Tell us a little about you:

I am a special education reading teacher and a licensed professional counselor. I have taught at the middle school level for six years.  Additionally, I have moderate ADD, which allows me to relate to my students in a unique way.  

What are the best ways to help my child get ready for school?

In-person: While this is a stressful time, it is important not to get worked up in front of your children. It's not fair to them. Try your absolute best to stay positive and supportive.  

Online:  Teachers are working extremely hard to create the best possible online learning environment for your child. This is a new experience for us all, so be patient with the process. Remember to check in with your child and ask if they need any help. Articulating struggles can be difficult, particularly for older students. 

What tips do you have for the optimal home learning environment?

In most cases, the fewer distractions, the better. However, music is typically not a disturbance for dyslexia and ADHD/ADD students. For some, games and movies playing in the background are not an issue either. They have unique minds that require stimulation of the right side of the brain (listening to music, coloring, drawing, etc.) while simultaneously working with the left side of the brain to complete their school work. Your child knows what works best for them. 

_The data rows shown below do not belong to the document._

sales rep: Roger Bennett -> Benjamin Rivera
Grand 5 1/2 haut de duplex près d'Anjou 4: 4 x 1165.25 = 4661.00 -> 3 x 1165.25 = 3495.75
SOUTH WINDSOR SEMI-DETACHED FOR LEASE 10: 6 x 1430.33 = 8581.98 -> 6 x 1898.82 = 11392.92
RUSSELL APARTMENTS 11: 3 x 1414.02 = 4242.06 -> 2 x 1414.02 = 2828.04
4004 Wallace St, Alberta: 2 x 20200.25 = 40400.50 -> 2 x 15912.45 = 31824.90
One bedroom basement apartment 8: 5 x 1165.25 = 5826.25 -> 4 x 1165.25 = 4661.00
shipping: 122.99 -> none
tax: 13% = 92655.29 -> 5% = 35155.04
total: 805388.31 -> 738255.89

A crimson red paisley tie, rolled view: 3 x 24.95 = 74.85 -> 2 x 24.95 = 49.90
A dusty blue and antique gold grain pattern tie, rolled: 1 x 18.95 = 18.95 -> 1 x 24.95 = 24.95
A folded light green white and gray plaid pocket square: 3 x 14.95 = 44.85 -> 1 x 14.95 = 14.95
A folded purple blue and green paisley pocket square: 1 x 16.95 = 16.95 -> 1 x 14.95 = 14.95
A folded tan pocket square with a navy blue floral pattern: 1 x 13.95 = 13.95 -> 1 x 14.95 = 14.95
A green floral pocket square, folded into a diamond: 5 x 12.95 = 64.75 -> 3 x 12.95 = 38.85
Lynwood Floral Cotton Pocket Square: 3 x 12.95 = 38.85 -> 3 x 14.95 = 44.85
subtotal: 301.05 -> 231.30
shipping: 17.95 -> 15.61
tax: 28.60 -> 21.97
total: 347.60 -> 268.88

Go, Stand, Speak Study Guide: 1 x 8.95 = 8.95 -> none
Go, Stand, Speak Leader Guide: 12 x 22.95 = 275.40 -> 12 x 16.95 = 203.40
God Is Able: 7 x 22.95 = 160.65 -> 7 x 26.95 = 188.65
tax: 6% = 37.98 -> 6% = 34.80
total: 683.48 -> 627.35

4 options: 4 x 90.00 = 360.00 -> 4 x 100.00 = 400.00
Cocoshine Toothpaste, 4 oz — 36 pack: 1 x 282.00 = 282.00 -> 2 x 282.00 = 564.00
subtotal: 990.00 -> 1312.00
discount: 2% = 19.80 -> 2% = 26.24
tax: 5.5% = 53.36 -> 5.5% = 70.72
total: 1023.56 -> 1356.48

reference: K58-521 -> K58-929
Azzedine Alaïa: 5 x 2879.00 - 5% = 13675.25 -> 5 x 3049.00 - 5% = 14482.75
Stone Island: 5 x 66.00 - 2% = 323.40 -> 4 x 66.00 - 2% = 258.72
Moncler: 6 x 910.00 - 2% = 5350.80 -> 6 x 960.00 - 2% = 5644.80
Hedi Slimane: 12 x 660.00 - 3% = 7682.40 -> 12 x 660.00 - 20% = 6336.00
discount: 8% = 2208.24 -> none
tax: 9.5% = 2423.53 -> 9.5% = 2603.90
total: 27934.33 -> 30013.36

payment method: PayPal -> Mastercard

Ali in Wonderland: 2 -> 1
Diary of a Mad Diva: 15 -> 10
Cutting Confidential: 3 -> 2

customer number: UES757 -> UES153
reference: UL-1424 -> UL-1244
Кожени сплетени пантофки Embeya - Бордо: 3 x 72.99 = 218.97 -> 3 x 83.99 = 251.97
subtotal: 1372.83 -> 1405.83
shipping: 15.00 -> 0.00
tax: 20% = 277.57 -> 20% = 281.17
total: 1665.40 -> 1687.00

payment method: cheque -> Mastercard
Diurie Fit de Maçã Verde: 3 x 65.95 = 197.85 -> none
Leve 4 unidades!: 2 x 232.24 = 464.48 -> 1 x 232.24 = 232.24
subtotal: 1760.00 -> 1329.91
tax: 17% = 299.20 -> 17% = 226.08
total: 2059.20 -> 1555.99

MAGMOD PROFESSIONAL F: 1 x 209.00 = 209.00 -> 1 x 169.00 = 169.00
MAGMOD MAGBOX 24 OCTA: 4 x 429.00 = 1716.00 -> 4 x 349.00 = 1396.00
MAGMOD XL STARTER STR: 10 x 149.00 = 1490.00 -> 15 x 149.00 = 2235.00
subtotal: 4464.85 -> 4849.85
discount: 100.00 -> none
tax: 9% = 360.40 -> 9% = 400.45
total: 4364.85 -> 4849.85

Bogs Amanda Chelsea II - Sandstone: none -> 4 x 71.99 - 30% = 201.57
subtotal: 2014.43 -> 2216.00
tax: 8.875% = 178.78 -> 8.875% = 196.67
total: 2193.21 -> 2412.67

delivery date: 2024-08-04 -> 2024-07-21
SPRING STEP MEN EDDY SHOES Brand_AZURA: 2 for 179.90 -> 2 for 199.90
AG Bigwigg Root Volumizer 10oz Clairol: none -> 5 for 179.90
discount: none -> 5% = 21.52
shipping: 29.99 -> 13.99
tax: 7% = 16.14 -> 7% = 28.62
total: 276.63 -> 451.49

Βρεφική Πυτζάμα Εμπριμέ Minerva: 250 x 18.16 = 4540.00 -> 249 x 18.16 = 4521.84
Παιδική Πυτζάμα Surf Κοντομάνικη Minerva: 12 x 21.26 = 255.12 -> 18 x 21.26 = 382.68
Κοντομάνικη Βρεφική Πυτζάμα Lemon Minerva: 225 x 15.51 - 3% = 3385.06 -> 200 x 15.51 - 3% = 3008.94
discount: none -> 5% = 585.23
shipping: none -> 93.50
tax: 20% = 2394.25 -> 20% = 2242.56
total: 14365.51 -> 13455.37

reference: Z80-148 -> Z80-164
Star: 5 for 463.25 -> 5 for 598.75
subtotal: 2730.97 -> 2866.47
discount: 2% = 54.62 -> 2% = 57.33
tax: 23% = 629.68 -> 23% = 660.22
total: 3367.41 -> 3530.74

My child struggles with being online. What do you suggest?

Most students with dyslexia, ADHD, and ADD struggle with online learning because there are too many directions.  I recommend reviewing the teacher's instructions and breaking them down for your child. Students with learning difficulties are incredibly smart individuals, but they are unable to focus on complicated things for too long.  Simplifying the instructions will make a very big difference for your child. 

What if my child is having a hard time focusing on school work (whether online or with homework)? Do you have any simple tips to start with?

Play music! Studies have shown that playing music while studying can aid in endurance, memorization, and boost one’s overall mood. However, use an instrumental version if lyrics are interfering with your child’s ability to process information. You can find instrumental versions of any type of musical genre on most streaming services or YouTube. 

Listen to your child. When children are struggling, they may initially say everything is hard or that it is too much. However, keep the conversation going and try to narrow down the problem. Sometimes the solution can be something as simple as reading the assignment out loud.

Utilize online resources.  There are a variety of Google Extensions and other helpful resources on the internet. For example, the Read Aloud extension will read the text on the screen for your student. The Co:Writer extension helps with spelling and grammatical errors. Take time to read articles and educator blog posts for the most up to date ideas and popular apps. 

How do I talk to my kids about school once it is open for in-person classes?

Honestly, this depends on your feelings about face-to-face learning. If your child is old enough to have a conversation with you about it, make sure that you listen to how they feel. You may have already decided what you want your child to do, but don't discount their thoughts and feelings about going back.

How can parents/caregivers support school professionals?

Prayers and patience. As I mentioned earlier, no one has ever been in this type of situation before. Districts are changing protocols and systems daily. Teachers and administrators are working harder than ever before to keep up. We desperately need grace and understanding as we get our bearings. 

What else would you like us to know?

The dyslexic, ADD, and ADHD student population can have incredibly low self-esteem.  Be sure to acknowledge your child's intelligence and how hard they work. Don't try to make them fit into the "ideal student" role. You will set them up for success by praising the unique way their brain operates. 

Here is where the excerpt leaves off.